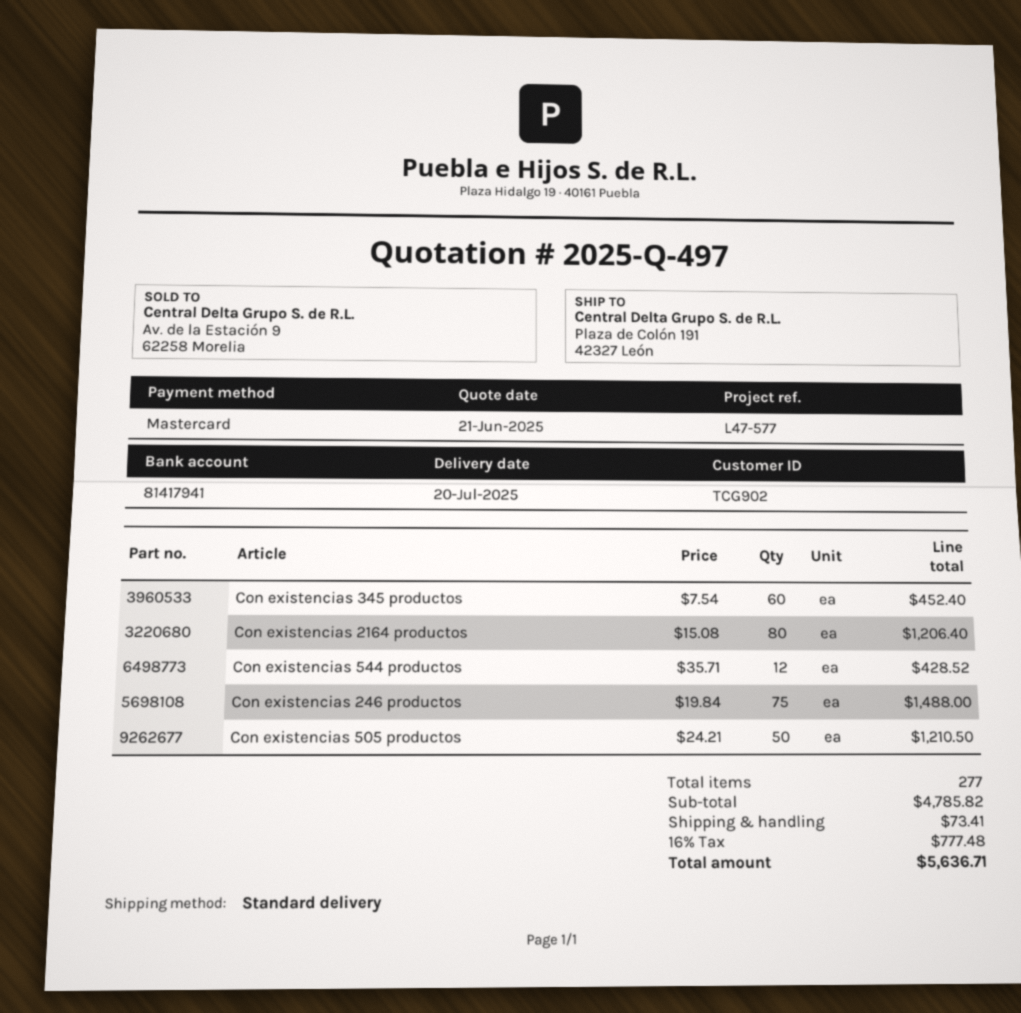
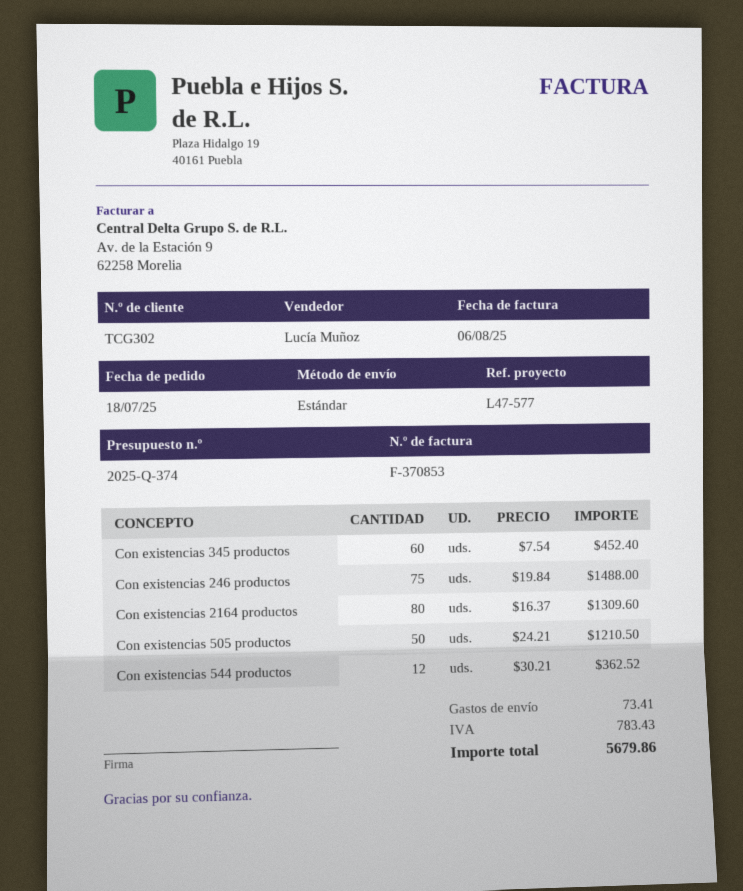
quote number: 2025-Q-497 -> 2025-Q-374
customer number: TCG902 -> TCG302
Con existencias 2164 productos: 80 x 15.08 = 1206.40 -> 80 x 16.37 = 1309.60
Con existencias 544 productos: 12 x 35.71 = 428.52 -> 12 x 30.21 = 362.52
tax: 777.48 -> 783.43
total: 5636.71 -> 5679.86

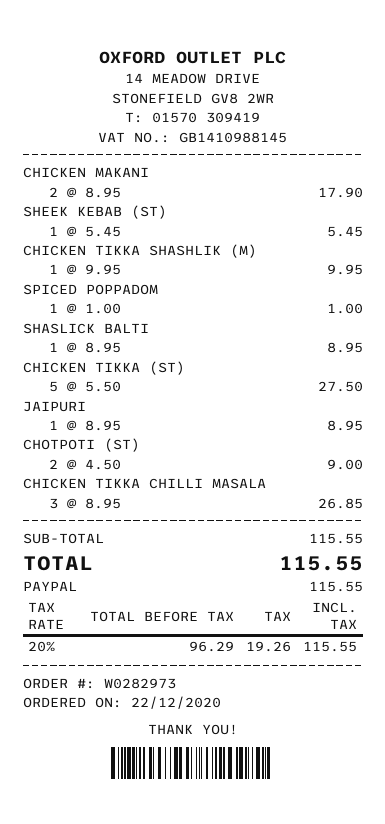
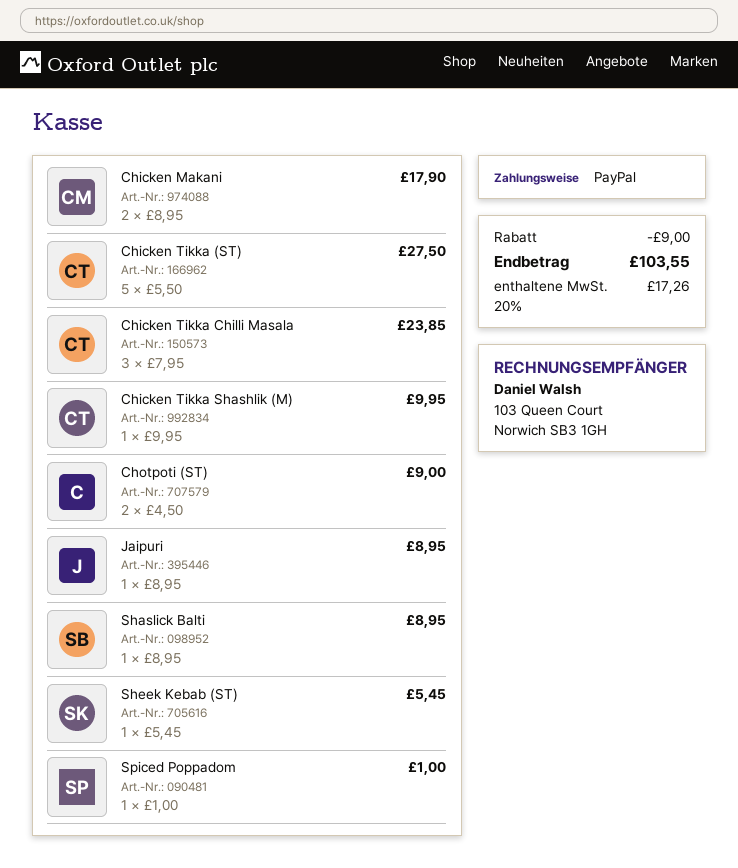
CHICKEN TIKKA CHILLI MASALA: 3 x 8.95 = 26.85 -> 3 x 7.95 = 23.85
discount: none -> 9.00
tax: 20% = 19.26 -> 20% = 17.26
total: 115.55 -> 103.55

----

## DESCRIPTION OF THE TASK
An exact restatement of the entries above is needed; no picture may appear in it.

## EXPECTED ANSWER
quote number: 2025-Q-497 -> 2025-Q-374
customer number: TCG902 -> TCG302
Con existencias 2164 productos: 80 x 15.08 = 1206.40 -> 80 x 16.37 = 1309.60
Con existencias 544 productos: 12 x 35.71 = 428.52 -> 12 x 30.21 = 362.52
tax: 777.48 -> 783.43
total: 5636.71 -> 5679.86

CHICKEN TIKKA CHILLI MASALA: 3 x 8.95 = 26.85 -> 3 x 7.95 = 23.85
discount: none -> 9.00
tax: 20% = 19.26 -> 20% = 17.26
total: 115.55 -> 103.55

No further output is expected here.